Vierne's inspiration here is the carillon in the British town of Hinckley, which lies between Leicester and Coventry and is, incidentally, not far from Bosworth (as in "Battle of"). Vierne must have heard the carillon during one of his performance tours of the UK in the 1920s. The work bears some structural similarities to the Westminster, beginning with the carillon as a quiet statement in the pedals, over an ostinato in the manuals, and gradually developing into a brilliantly pealing hymn to joy. However, this piece is more harmonically adventurous and simply more interesting than the Westminster. The carillon moves generally upward through the voices as the work proceeds, returning to the bass for the last statement. Meanwhile, the accompanying material shifts from strictly diatonic to strongly chromatic and back again. The work concludes with a brilliant blaze of rapid descending scales and some Viernian pesante chords.

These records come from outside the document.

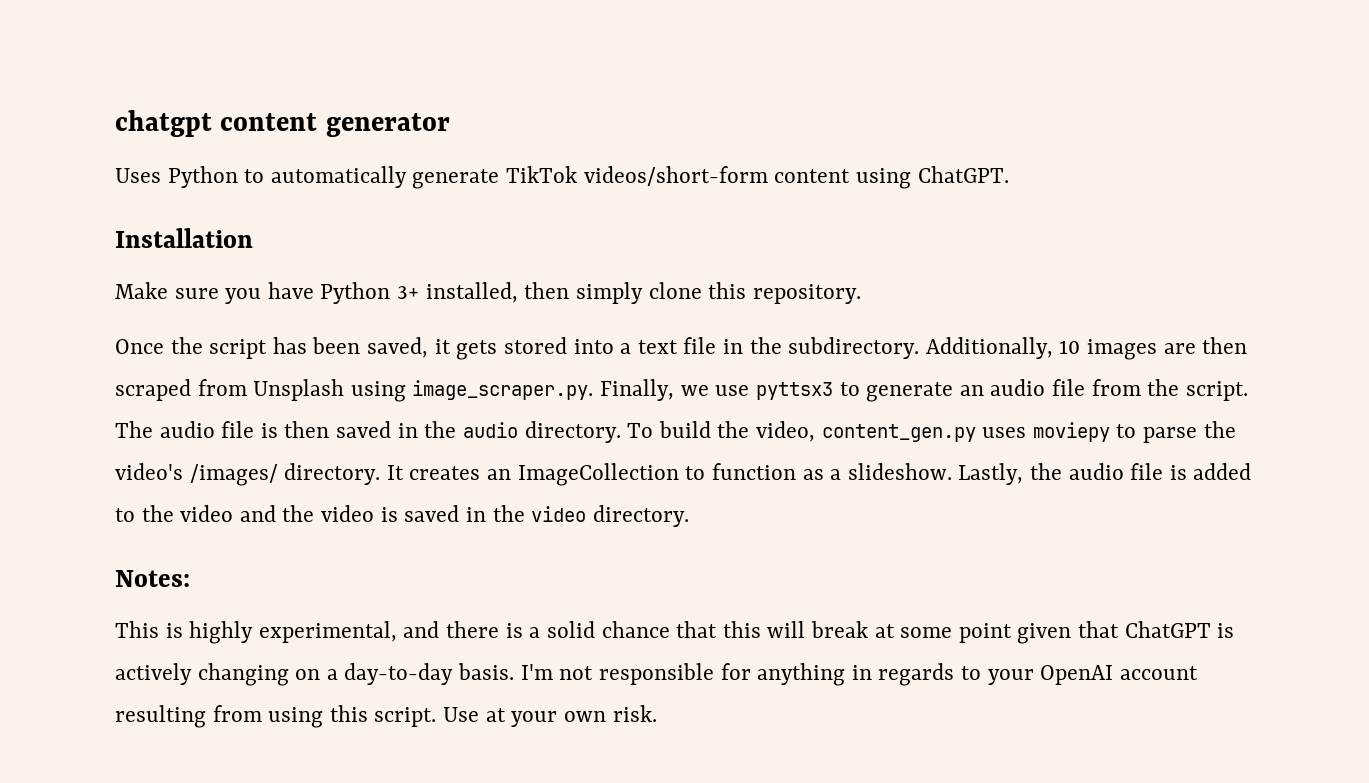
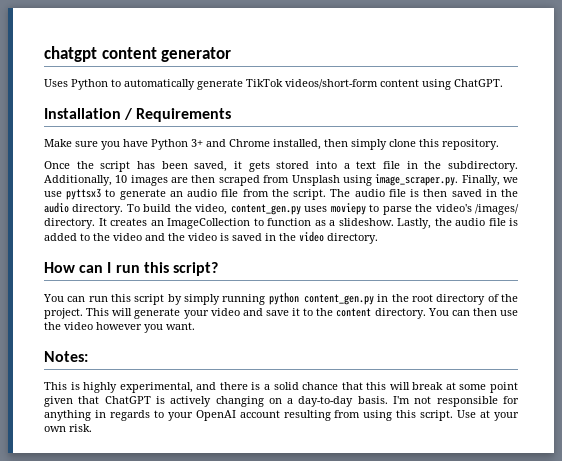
- Installation
+ Installation / Requirements
- Make sure you have Python 3+ installed, then simply clone this repository.
+ Make sure you have Python 3+ and Chrome installed, then simply clone this repository.
+ How can I run this script?
+ You can run this script by simply running python content_gen.py in the root directory of the project. This will generate your video and save it to the content directory. You can then use the video however you want.

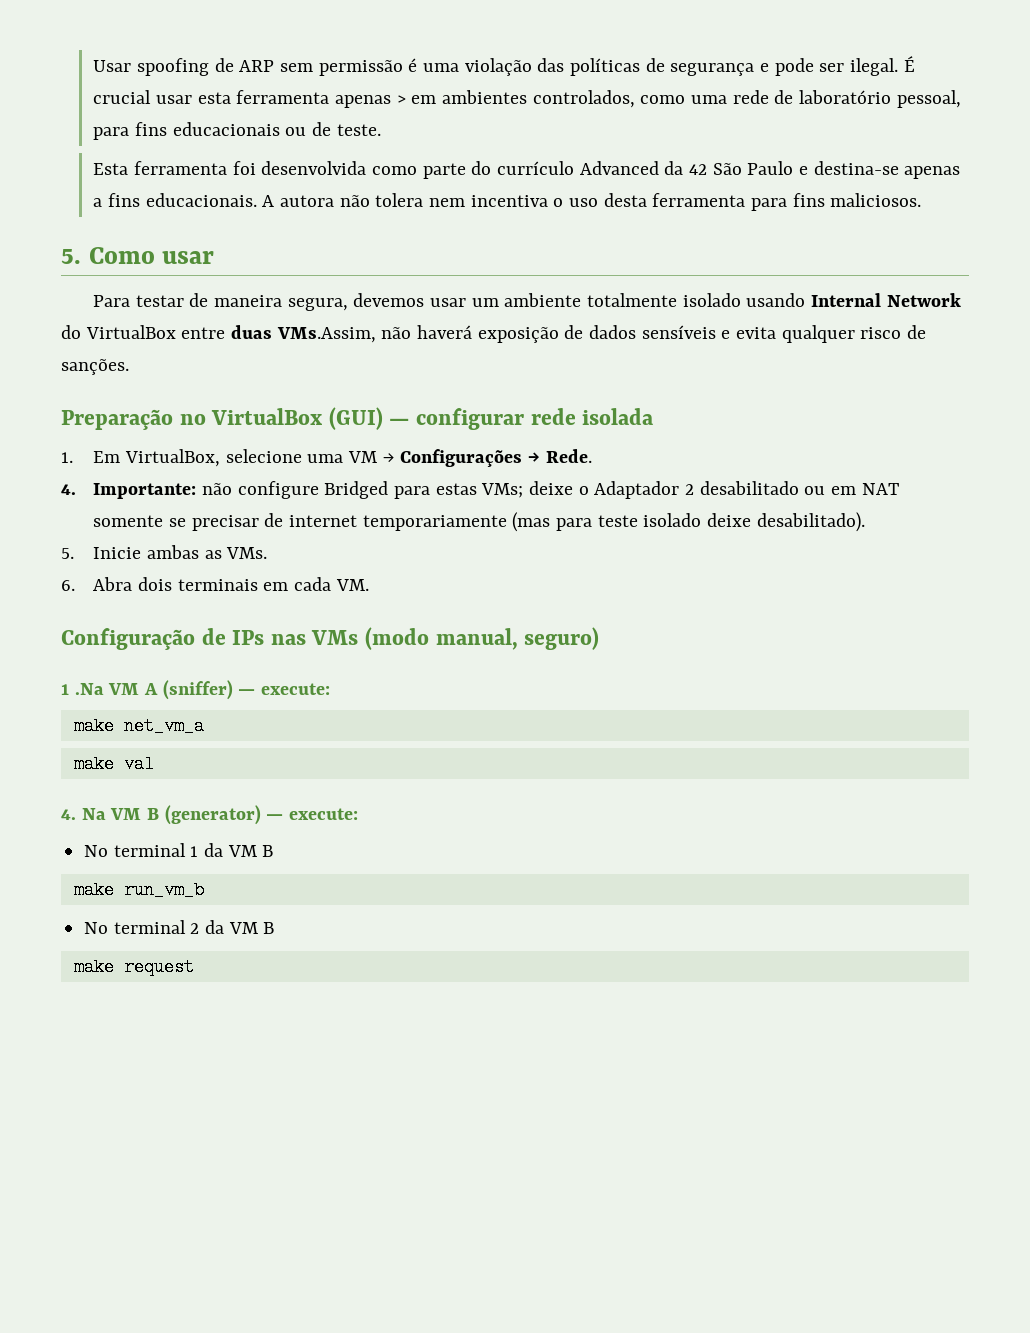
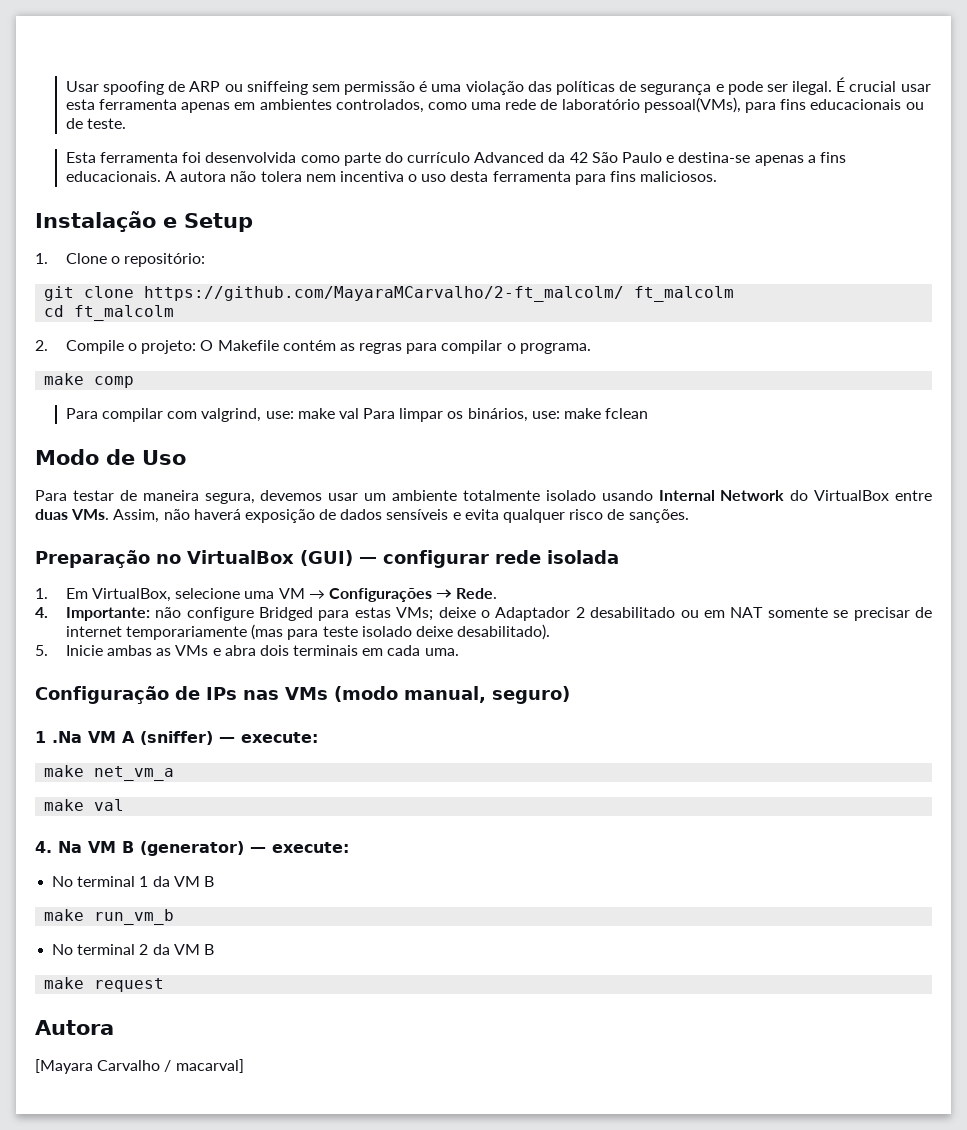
- Usar spoofing de ARP sem permissão é uma violação das políticas de segurança e pode ser ilegal.
+ Usar spoofing de ARP ou sniffeing sem permissão é uma violação das políticas de segurança e pode ser ilegal.
- É crucial usar esta ferramenta apenas > em ambientes controlados, como uma rede de laboratório pessoal, para fins educacionais ou de teste.
+ É crucial usar esta ferramenta apenas em ambientes controlados, como uma rede de laboratório pessoal(VMs), para fins educacionais ou de teste.
- 5. Como usar
+ Instalação e Setup
+ 1. Clone o repositório:
+ git clone https://github.com/MayaraMCarvalho/2-ft_malcolm/ ft_malcolm
+ cd ft_malcolm
+ 2. Compile o projeto: O Makefile contém as regras para compilar o programa.
+ make comp
+ Para compilar com valgrind, use: make val Para limpar os binários, use: make fclean
+ Modo de Uso
- Para testar de maneira segura, devemos usar um ambiente totalmente isolado usando Internal Network do VirtualBox entre duas VMs.Assim, não haverá exposição de dados sensíveis e evita qualquer risco de sanções.
+ Para testar de maneira segura, devemos usar um ambiente totalmente isolado usando Internal Network do VirtualBox entre duas VMs. Assim, não haverá exposição de dados sensíveis e evita qualquer risco de sanções.
- 5. Inicie ambas as VMs.
- 6. Abra dois terminais em cada VM.
+ 5. Inicie ambas as VMs e abra dois terminais em cada uma.
+ Autora
+ [Mayara Carvalho / macarval]

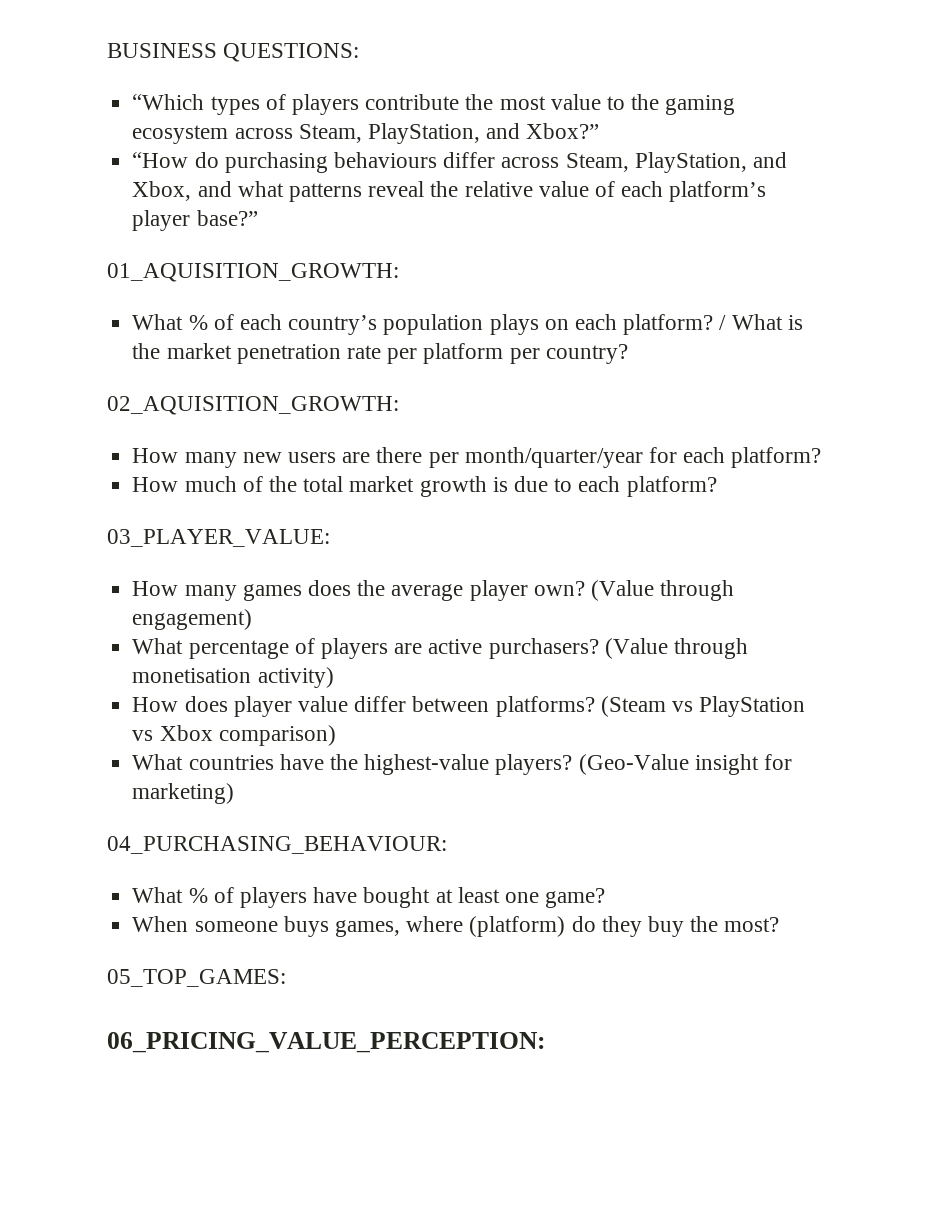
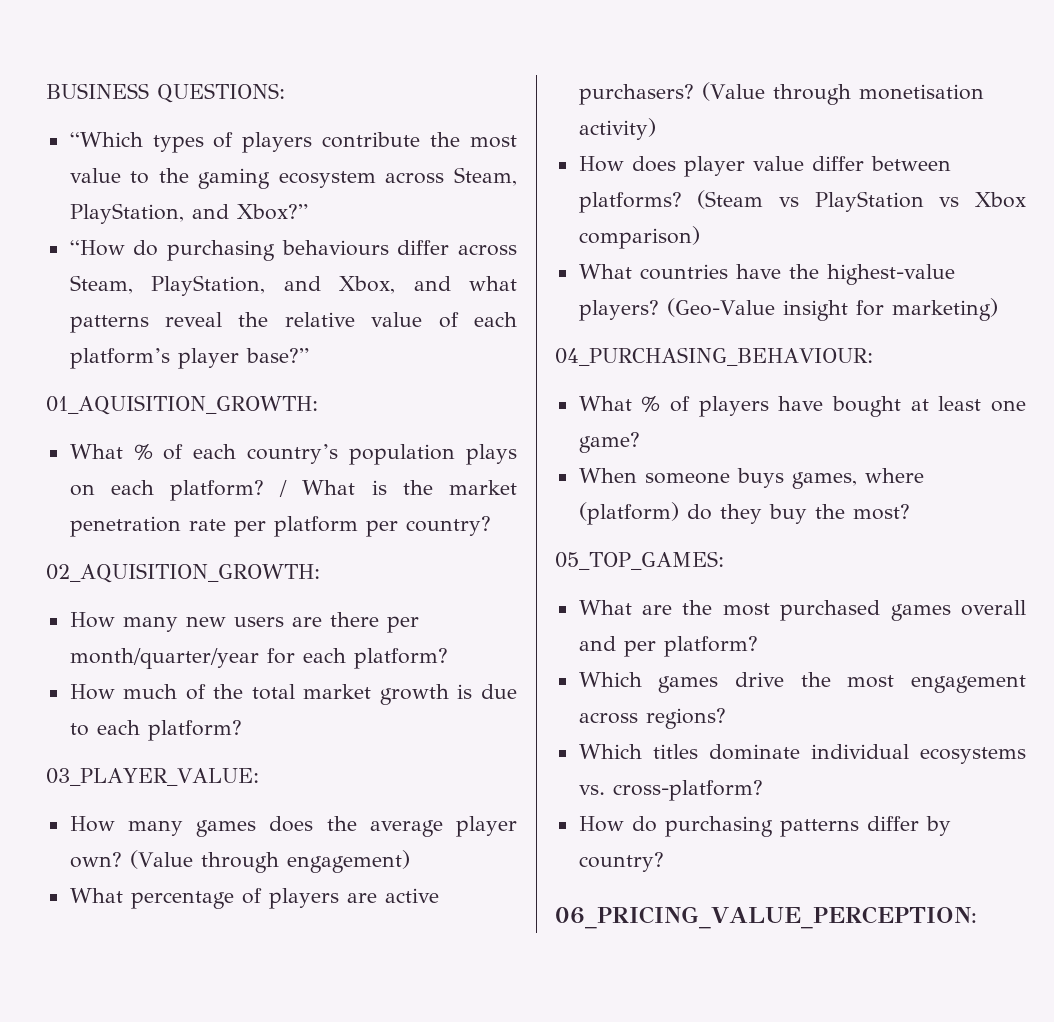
+ What are the most purchased games overall and per platform?
+ Which games drive the most engagement across regions?
+ Which titles dominate individual ecosystems vs. cross-platform?
+ How do purchasing patterns differ by country?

Though this is an organ work, I have scored it with classical organ patches playing subordinate roles. Yamaha and Roland "continental organs" appear in the wandering chromatic lines in the middle, and again for the concluding ostinato, but much of the rest of it is scored with strings, winds, and choirs. Hopefully this underscores the rather ethereal nature of much of the piece.

This piece is quintessential Vierne, one of the best works in his Fantasy Pieces, and I hope you enjoy it.